I asked Ken what he meant by recent as I was not aware there had been recent changes in the ratings formula. He has told me it was 2013.

BIRDSNAN · June 6, 2018, 6:44pm

I believe that the intent of the current rating system is to get you to your current strength as quickly to prevent deflation?

I have also seen 2300-2400 players return from the 70’s and settle around 2150. Age, style, ability to change?? Also, I believe it amount of info avail

nolan · June 6, 2018, 10:55pm

To quote from Arpad Elo’s book:

The obvious purpose of any rating system is to provide a ranking list of whatever is being rated. In a competitive activity like chess, tournament standings provide tentative rankings, but because individual performances vary from time to time, a ranking list based upon a single event is not always reliable. Furthermore, it may be necessary to compare performances of players or teams who never met in direct competition.
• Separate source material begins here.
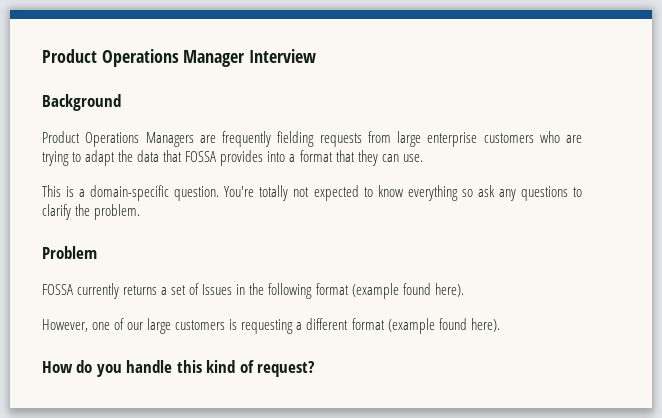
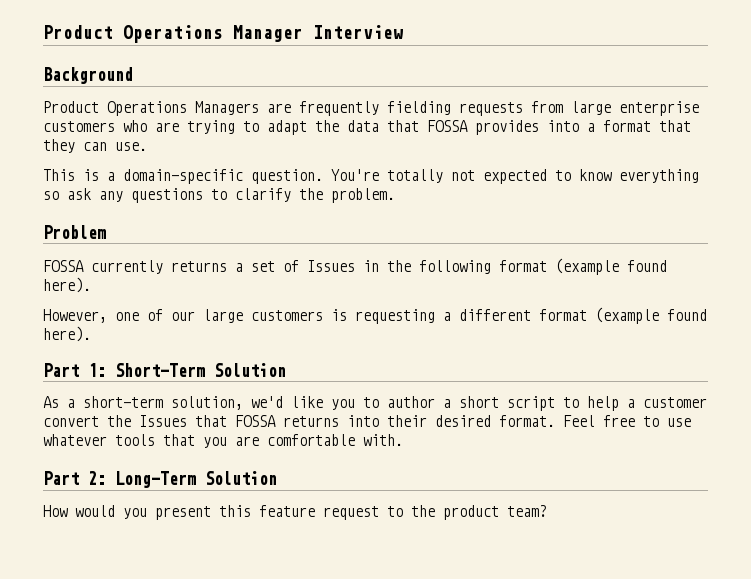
[42,360,316,377] How do you handle this kind of request? -> [43,363,286,377] [43,396,707,411] [43,415,691,427] [43,434,403,448] [43,471,277,488] [43,505,547,520] Part 1: Short-Term Solution // As a short-term solution, we'd like you to author a short script to help a customer convert the Issues that FOSSA returns into their desired format. Feel free to use whatever tools that you are comfortable with. // Part 2: Long-Term Solution // How would you present this feature request to the product team?

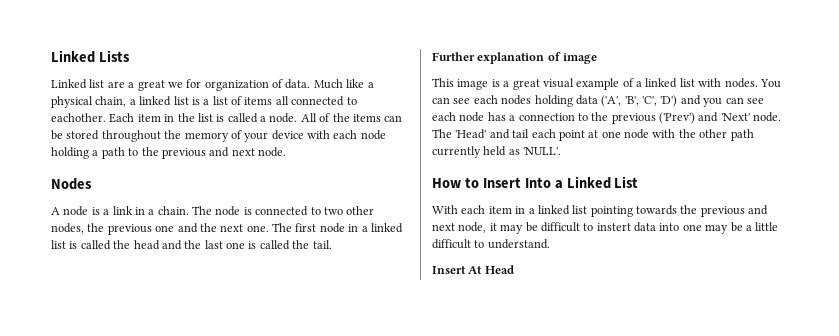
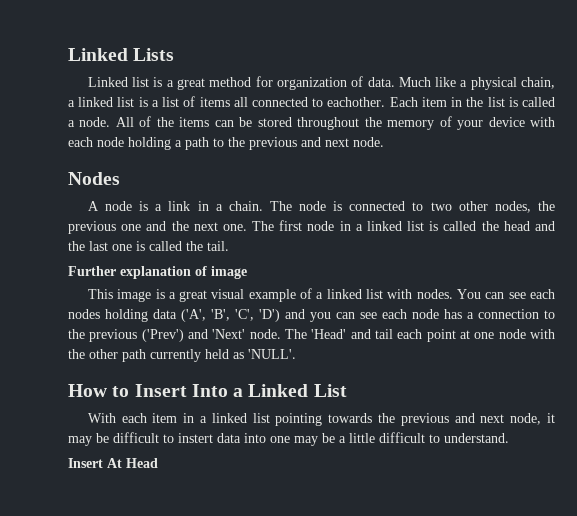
[107,80,183,91] are a great we -> [153,77,252,90] is a great method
A rating system therefor attempts to evaluate all the performances of an individual or team on some sort of scale, so that at any given time the competitors may be listed in the probable order of their strength. Furthermore, a proper rating system should go a step beyond mere ranking and should provide some estimate of the relative strengths of the competitors, however strength may be defined.

Individuals with not very many games or whose strength is changing (usually improving) will be less reliably ranked. There’s not much that can be done for a player with only a handful of games, statistical theory is based on having a sufficiently large sample, with a small sample reliability is not assured. For players whose strength is changing (usually improving), there are factors in the current system that can move those players towards more reliable ratings, eg, the bonus factor and the factors that contribute to a player’s K.

My personal observation after having worked with the US Chess ratings system for about 15 years, is that it takes about 25-30 games for someone’s rating to catch up to their current strength. The challenge with rapidly improving players is that their strength keeps changing, so you’re chasing a moving target.

The changes that were made to the ratings formula back in 2013 appeared to result in overshooting someone’s new strength (which would result in over-rating an unusually strong performance for established players), which would be somewhat inflationary. Lowering the bonus factor appears to be bringing that under control.

I’ve told this story before, but some years back there was a young player who was clearly about 1300 strength in December, based on his play in one of my tournaments. But by late February he was drawing and occasionally defeating A players and experts, though his rating did not yet reflect that. He went on to finish in the top 10 at the National Elementary in April. By December he had an expert rating and the following spring he was one of the six competitors in the Nebraska Closed Championship. (I don’t think he won that year, though I think he did the following year, when the average rating in the event was around 2176.)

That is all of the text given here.